The Michigan and Pennsylvania cases, he said, are typical of the biggest advances by Democrats and voting rights advocates — lawsuits in battleground states that seek to liberalize the rules for collecting and counting absentee ballots.
Winning a longer period for counting late-arriving mail ballots — which are being disproportionately sought by Democrats — could prove crucial in states like Michigan and Pennsylvania, which Mr. Trump won by barely 44,000 votes in 2016. In Pennsylvania’s presidential primary election in June, more than 37,000 mail ballots were rejected for a variety of reasons; the volume of mail ballots will be far higher in November.
The prospect of losing votes to third-party candidates, on the other hand, is seen by Democrats as a far smaller worry than four years ago. In 2016, the Green Party presidential candidate, Jill Stein, was branded a spoiler in Wisconsin: Her 31,072 votes in the state were more than the 22,748 that separated Hillary Clinton and Mr. Trump. (Gary Johnson, the Libertarian candidate, received 106,674 votes in Wisconsin.)
This year, however, left-leaning Democrats have lined up behind Mr. Biden. Not having the Green Party on the ballot “changes the win number, but not by much,” said Joe Zepecki, a Democratic strategist in Wisconsin.
The same is true of Pennsylvania’s decision to keep the Green Party off the ballot, said Paul Begala, a Democratic strategist, who noted that Ms. Stein got almost 50,000 votes in Pennsylvania in 2016. “Let’s say with this lawsuit, apparently she drops to 0,” he said. “That’s good for Joe. That’s good for Joe.”
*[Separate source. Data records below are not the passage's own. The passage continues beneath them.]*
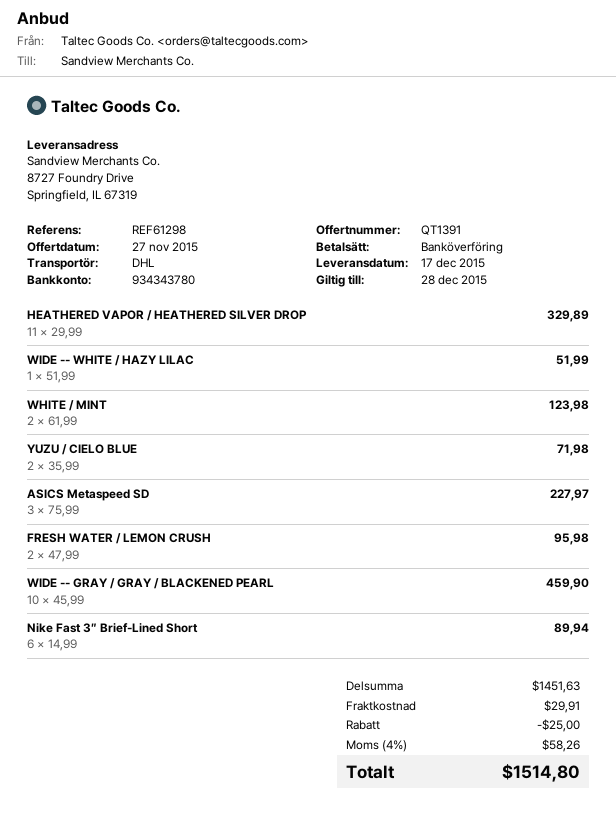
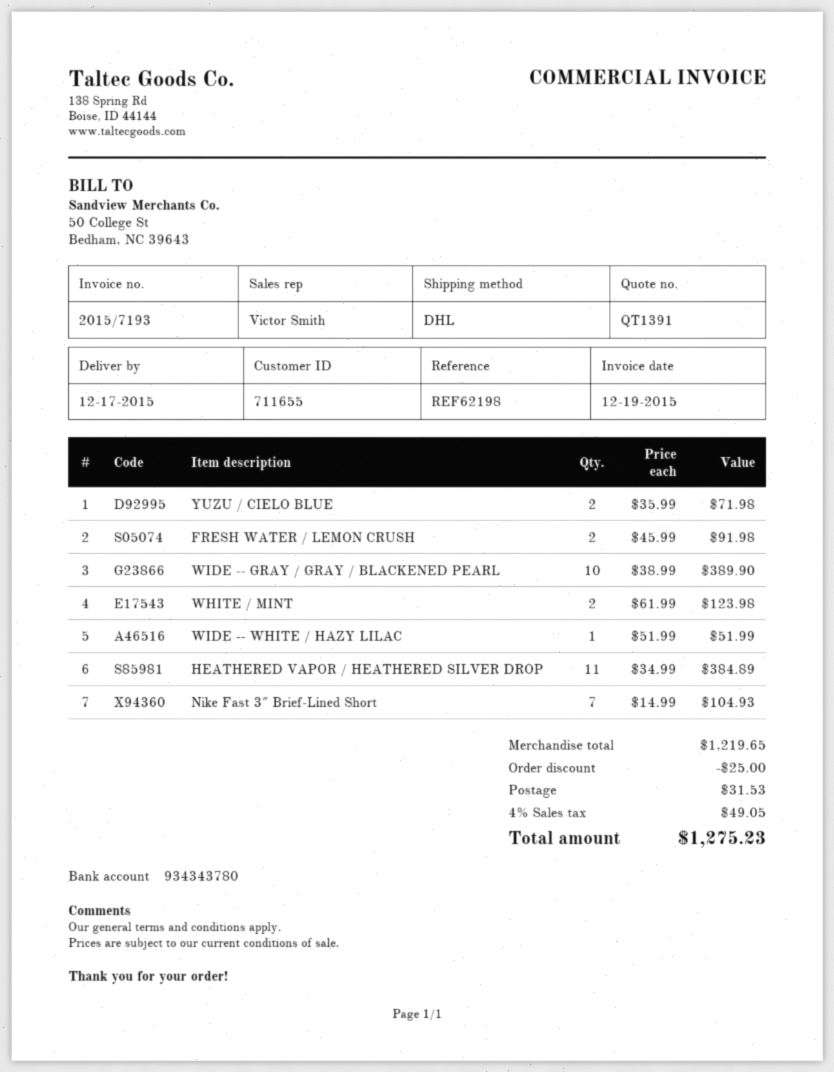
reference: REF61298 -> REF62198
HEATHERED VAPOR / HEATHERED SILVER DROP: 11 x 29.99 = 329.89 -> 11 x 34.99 = 384.89
ASICS Metaspeed SD: 3 x 75.99 = 227.97 -> none
FRESH WATER / LEMON CRUSH: 2 x 47.99 = 95.98 -> 2 x 45.99 = 91.98
WIDE -- GRAY / GRAY / BLACKENED PEARL: 10 x 45.99 = 459.90 -> 10 x 38.99 = 389.90
Nike Fast 3″ Brief-Lined Short: 6 x 14.99 = 89.94 -> 7 x 14.99 = 104.93
subtotal: 1451.63 -> 1219.65
shipping: 29.91 -> 31.53
tax: 4% = 58.26 -> 4% = 49.05
total: 1514.80 -> 1275.23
Dr. Persily, of the Healthy Elections Project, acknowledged that the political stakes in the legal battles were high. But just as important, he said, is settling the cases in time to give campaigns and election officials a clear set of rules to abide by.
“Any case that can be brought by now should be brought,” he said. “The highest courts in the states need to escalate these cases as quickly as possible, and get resolutions.”